(User interface change data)

□ □ □ □ □

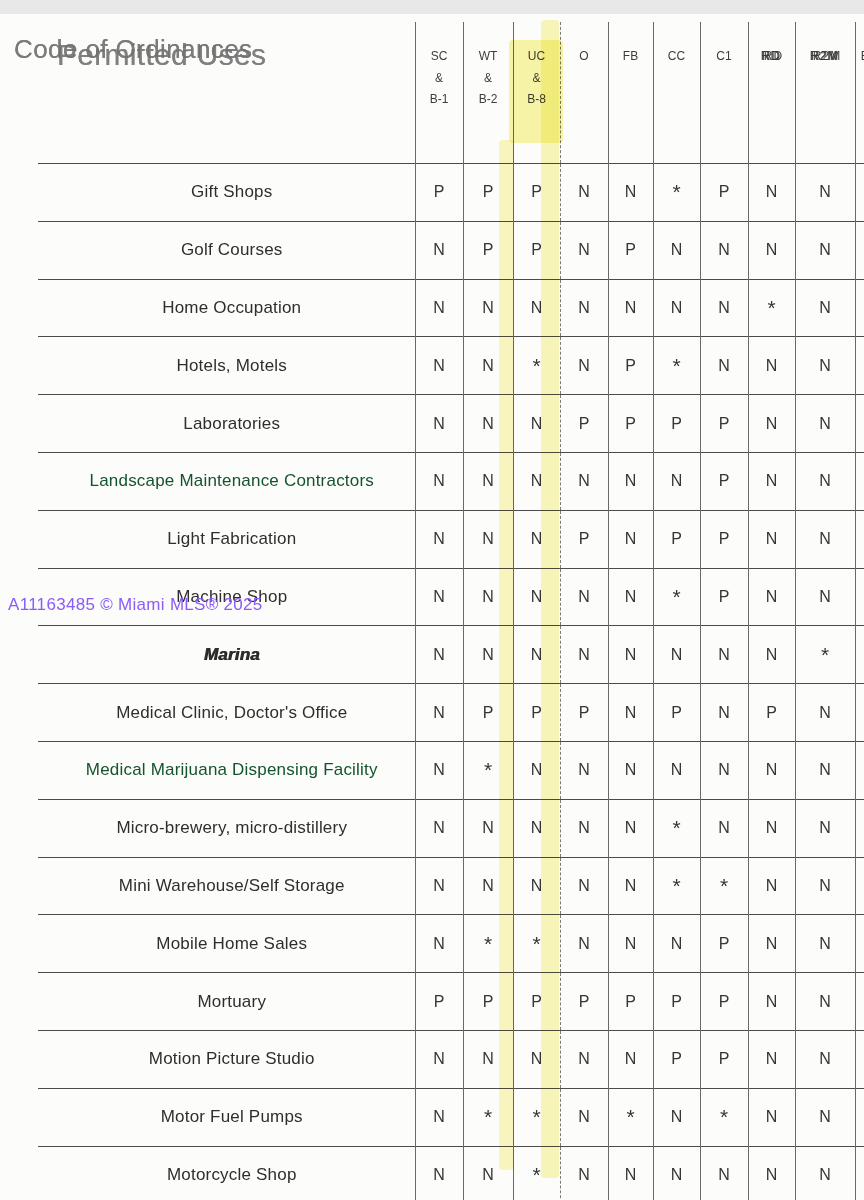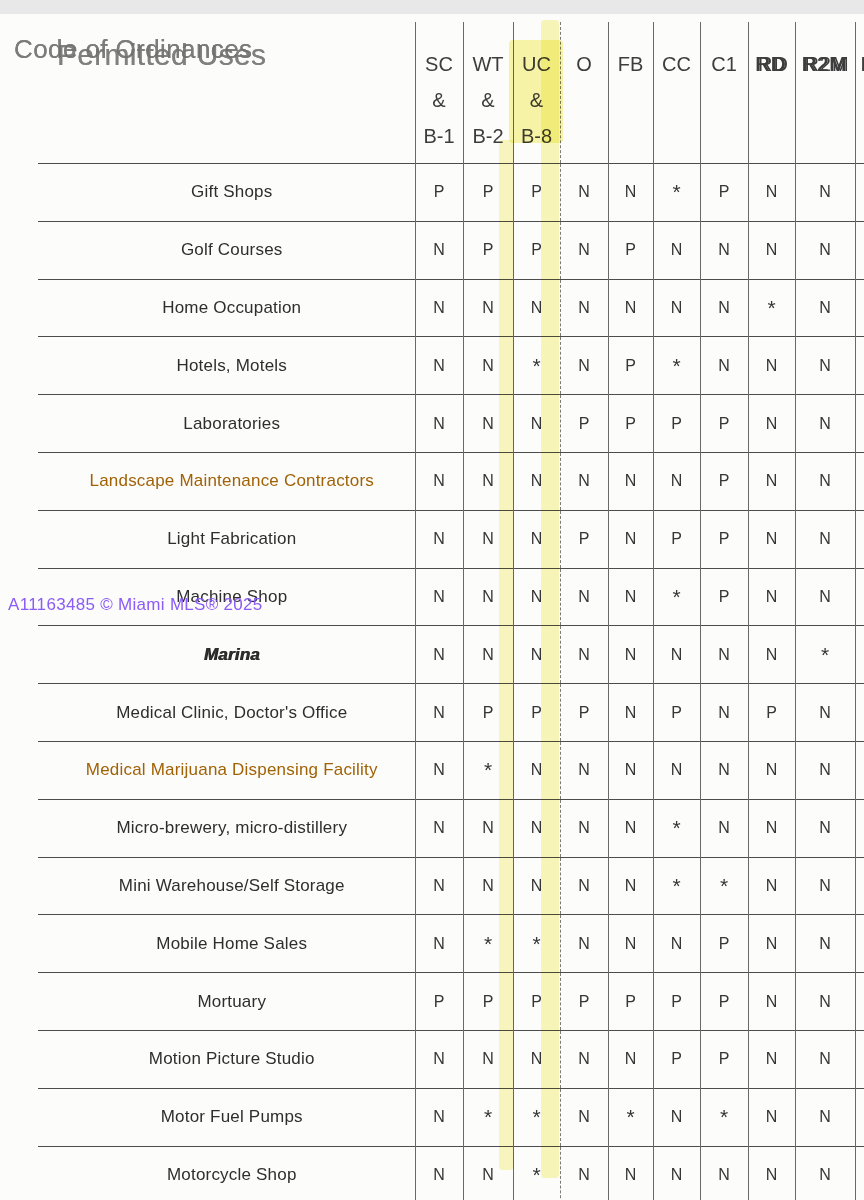"SC" thead th { font-size: 20px -> 12px }
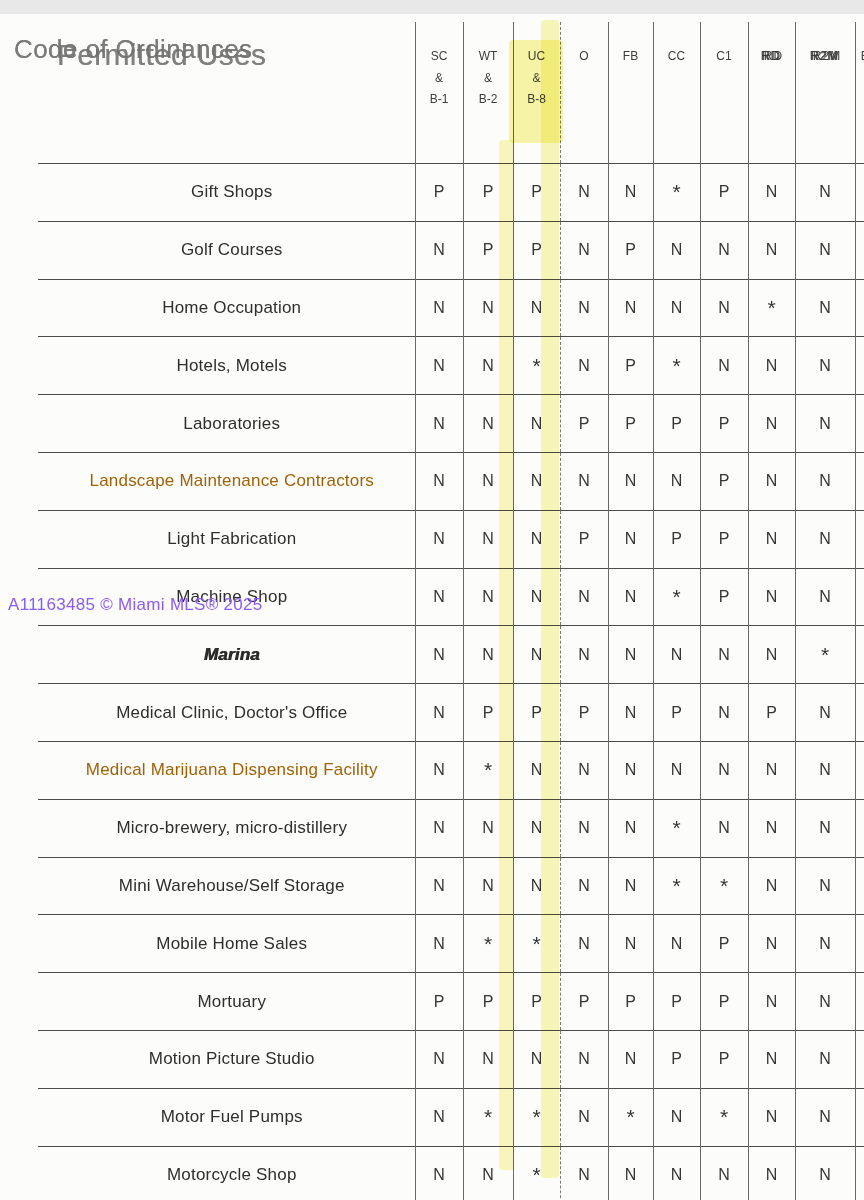"Landscape Maintenance Contractors" tbody tr:nth-child(6) td.use, tbody tr:nth-child(11) td.use { color: #a16207 -> #14532d }
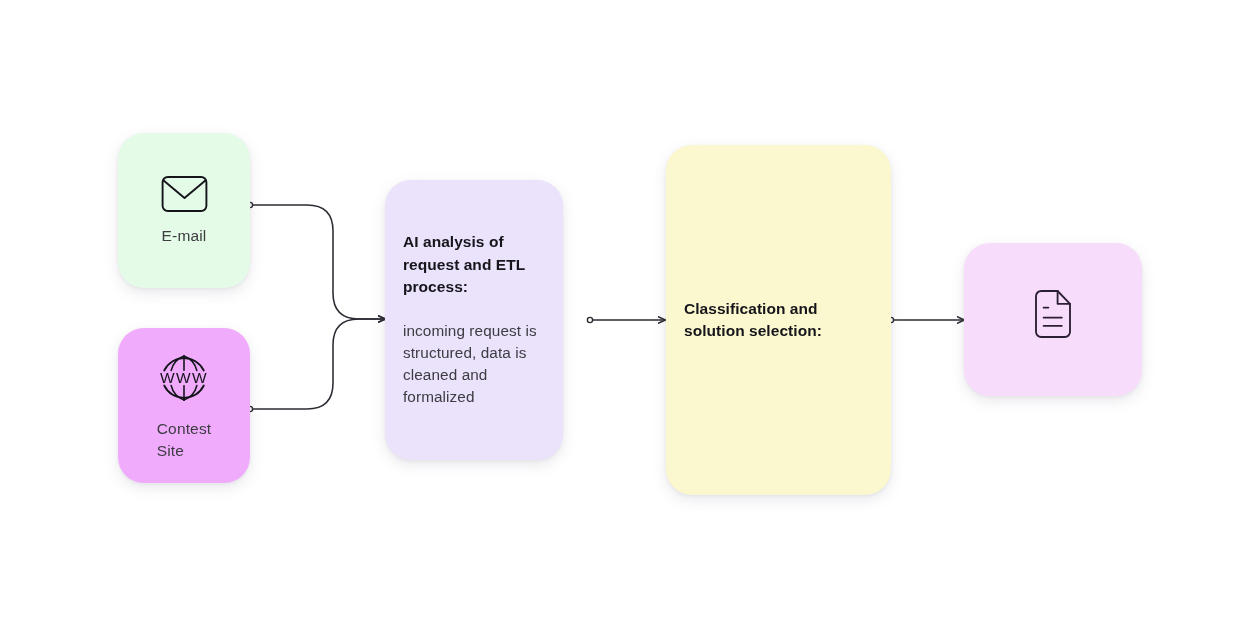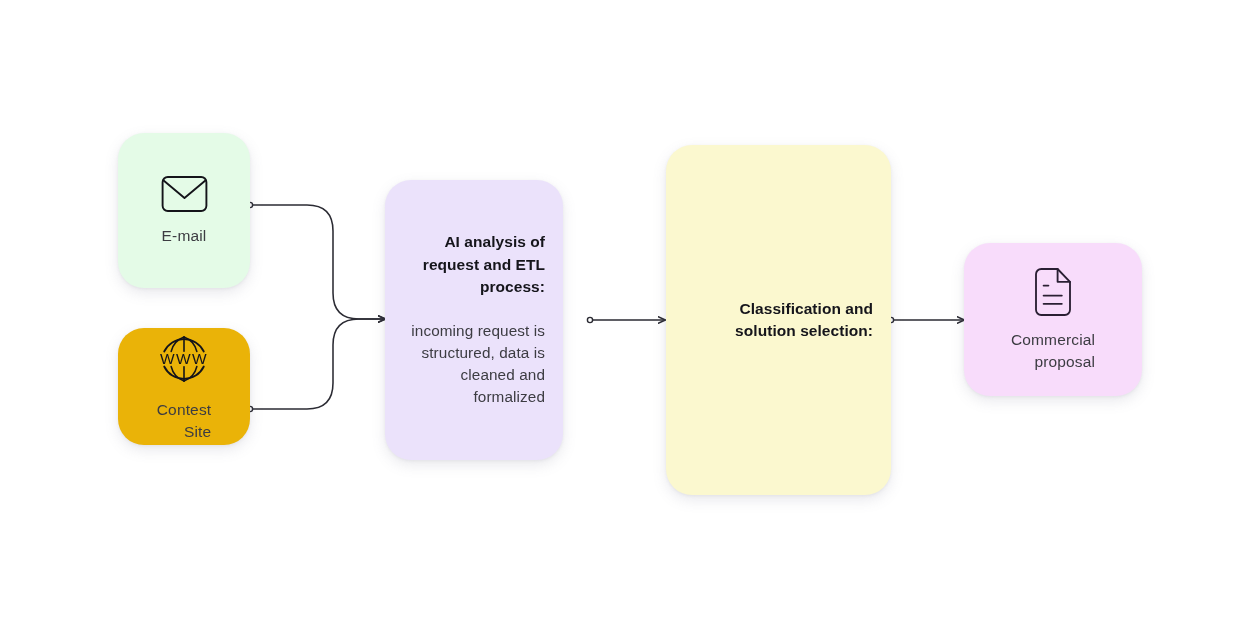"E-mail" .node { text-align: right -> left }
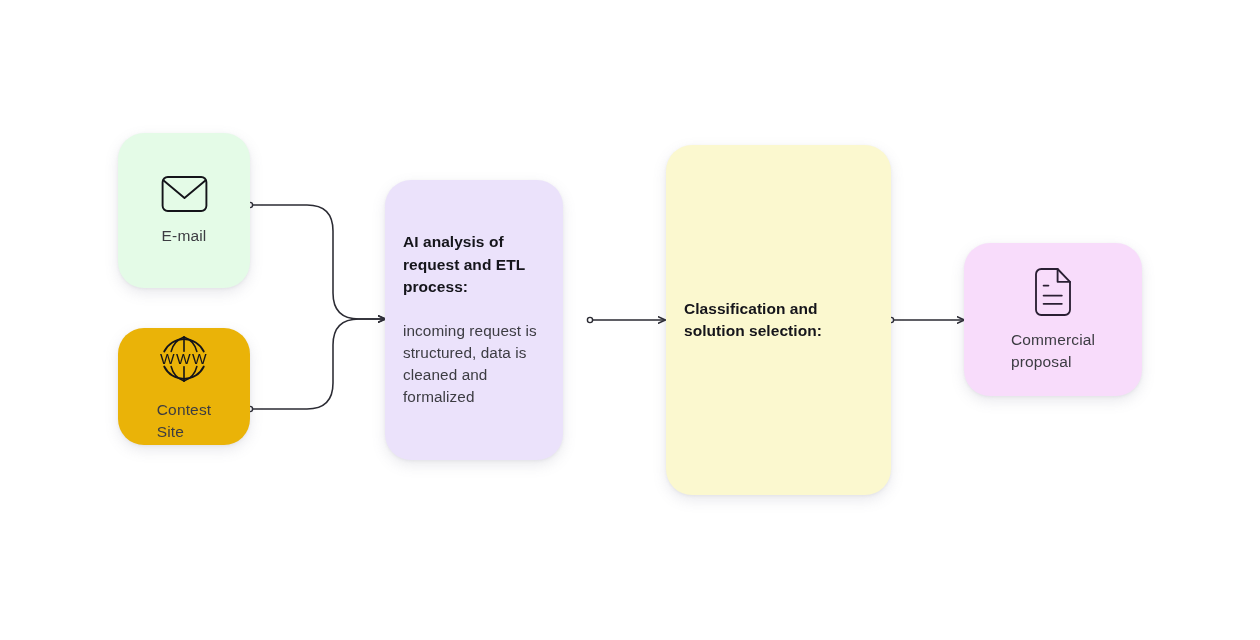"Commercial" div.node-label { html: <div> <div>Commercial</div> <div>proposal</div> </div> -> none }
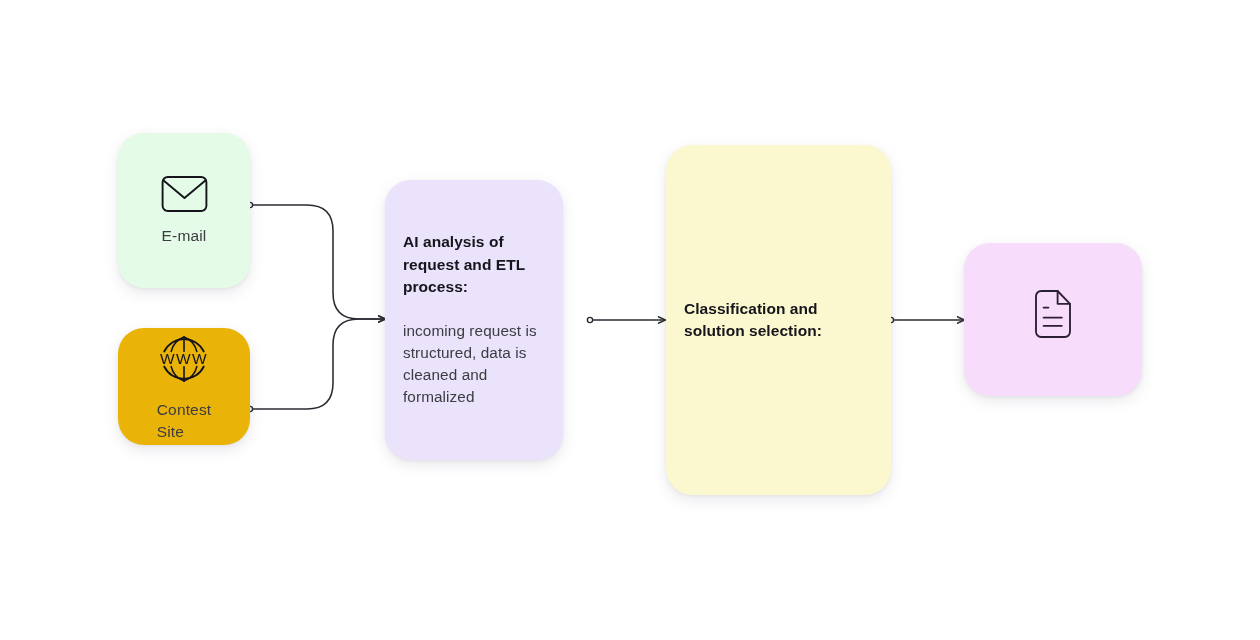"WWW" div.node { background: #eab308 -> #f0abfc; height: 117px -> 155px }
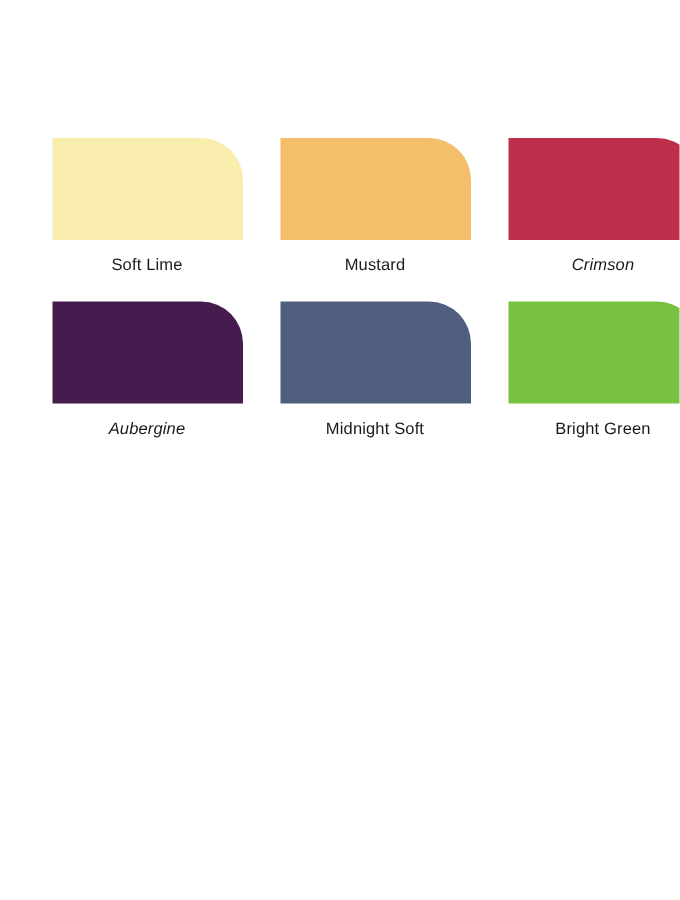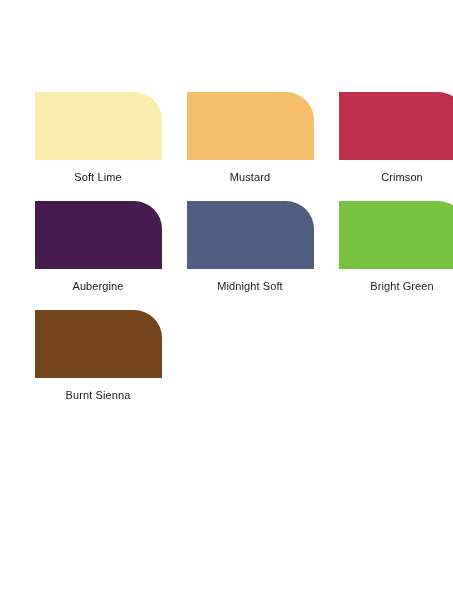"Crimson" div.swatch-label { font-style: none -> italic }
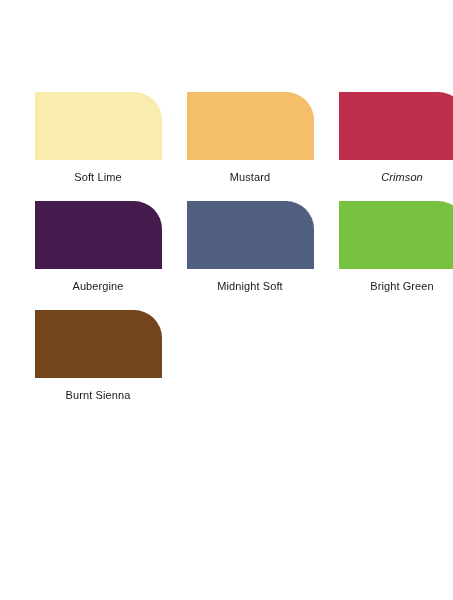"Aubergine" div.swatch-label { font-style: none -> italic }
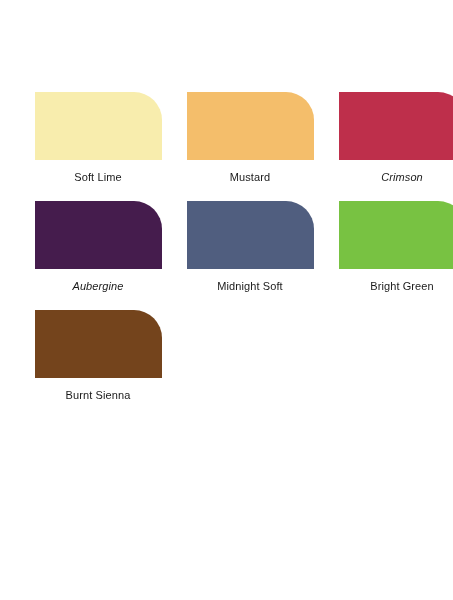"Burnt Sienna" div.swatch-cell { html: <div> <div></div> <div>Burnt Sienna</div> </div> -> none }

□ □ □ □ □

[EXERCISE AIM] Repeat the records above exactly. Pictures do not belong in the copy.

[SOLUTION FOR THIS PROBLEM]
"SC" thead th { font-size: 20px -> 12px }
"Landscape Maintenance Contractors" tbody tr:nth-child(6) td.use, tbody tr:nth-child(11) td.use { color: #a16207 -> #14532d }
"E-mail" .node { text-align: right -> left }
"Commercial" div.node-label { html: <div> <div>Commercial</div> <div>proposal</div> </div> -> none }
"WWW" div.node { background: #eab308 -> #f0abfc; height: 117px -> 155px }
"Crimson" div.swatch-label { font-style: none -> italic }
"Aubergine" div.swatch-label { font-style: none -> italic }
"Burnt Sienna" div.swatch-cell { html: <div> <div></div> <div>Burnt Sienna</div> </div> -> none }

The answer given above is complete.